The fallout to 38 Studios’ demise was more than what you see in your average business debacle. Rhode Island accused Schilling and his company of acts tantamount to fraud, claiming that it accepted tax dollars while withholding information about the true state of the company’s finances. Former employees, meanwhile, claimed — quite credibly, according to reports of the matter — that they too were lured to Rhode Island believing that their jobs were far more secure than they were. Many found themselves in extreme states of crisis when Schilling abruptly closed the company’s doors. For his part, Schilling has assailed Rhode Island politicians for using him as a scapegoat and a political punching bag in order to distract the public from their own misdeeds. There seems to be truth to everyone’s claims to some degree.

As a result of all of this, there have been several investigations and lawsuits into 38 Studios’ collapse. In 2012 the feds investigated the company and declined to bring charges. There is currently a civil lawsuit afoot and, alongside it, the State of Rhode Island has investigated for four years to see if anyone could be charged with a crime. Today there was an unexpected press conference in which it was revealed that, no, no one associated with 38 Studios will be charged with anything:

An eight-page explanation of the decision concluded by saying that “the quantity and qualify of the evidence of any criminal activity fell short of what would be necessary to prove any allegation beyond a reasonable doubt and as such the Rules of Professional Conduct precluded even offering a criminal charge for grand jury consideration.”
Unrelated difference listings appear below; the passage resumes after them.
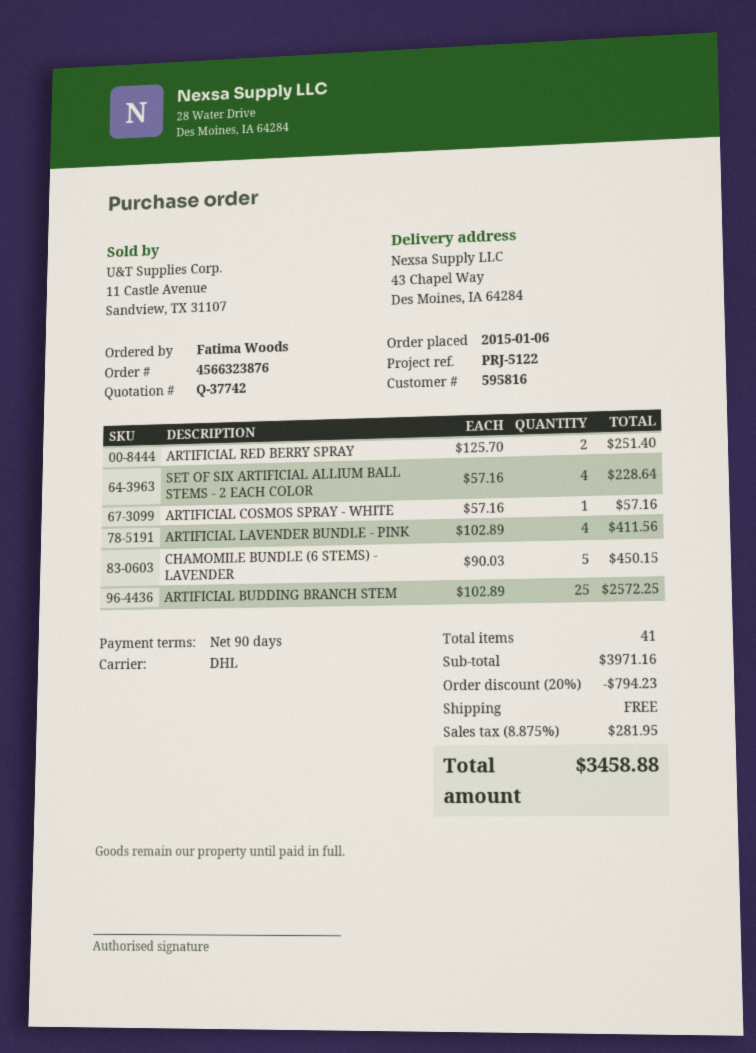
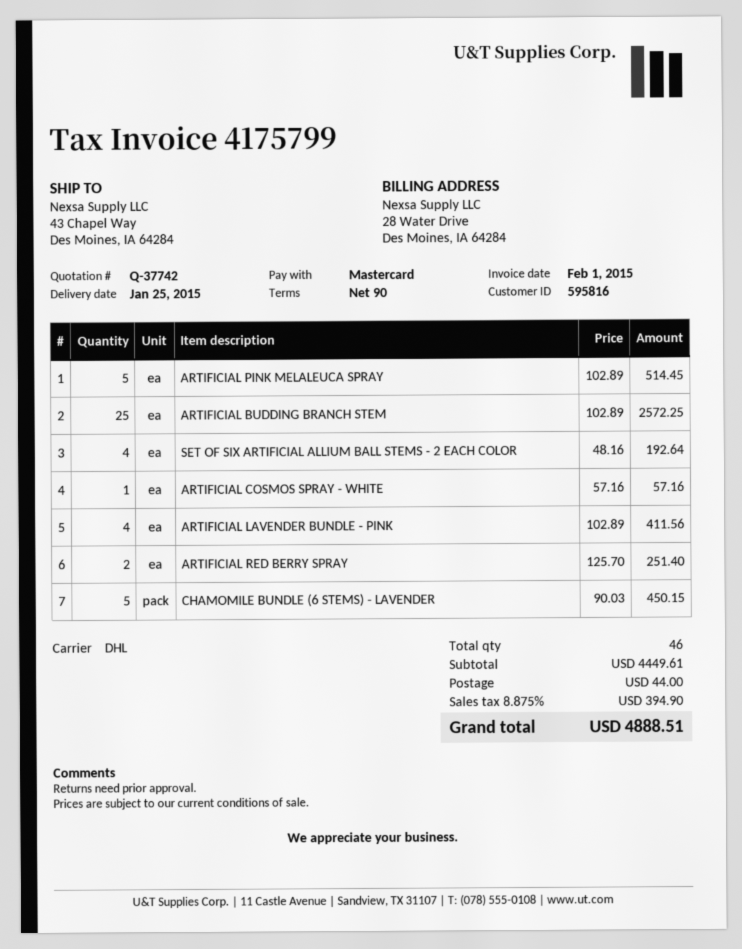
SET OF SIX ARTIFICIAL ALLIUM BALL STEMS - 2 EACH COLOR: 4 x 57.16 = 228.64 -> 4 x 48.16 = 192.64
ARTIFICIAL PINK MELALEUCA SPRAY: none -> 5 x 102.89 = 514.45
total quantity: 41 -> 46
subtotal: 3971.16 -> 4449.61
discount: 20% = 794.23 -> none
shipping: 0.00 -> 44.00
tax: 8.875% = 281.95 -> 8.875% = 394.90
total: 3458.88 -> 4888.51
Schilling will likely crow about this on his various social media platforms, claiming it totally vindicates him. But, as he is a close watcher of any and all events related to Hillary Clinton, he no doubt knows that a long investigation resulting in a declination to file charges due to lack of evidence is not the same thing as a vindication. Bad judgment and poor management are still bad things, even if they’re not criminal matters.

Someone let me know if Schilling’s head explodes if and when someone points that out to him.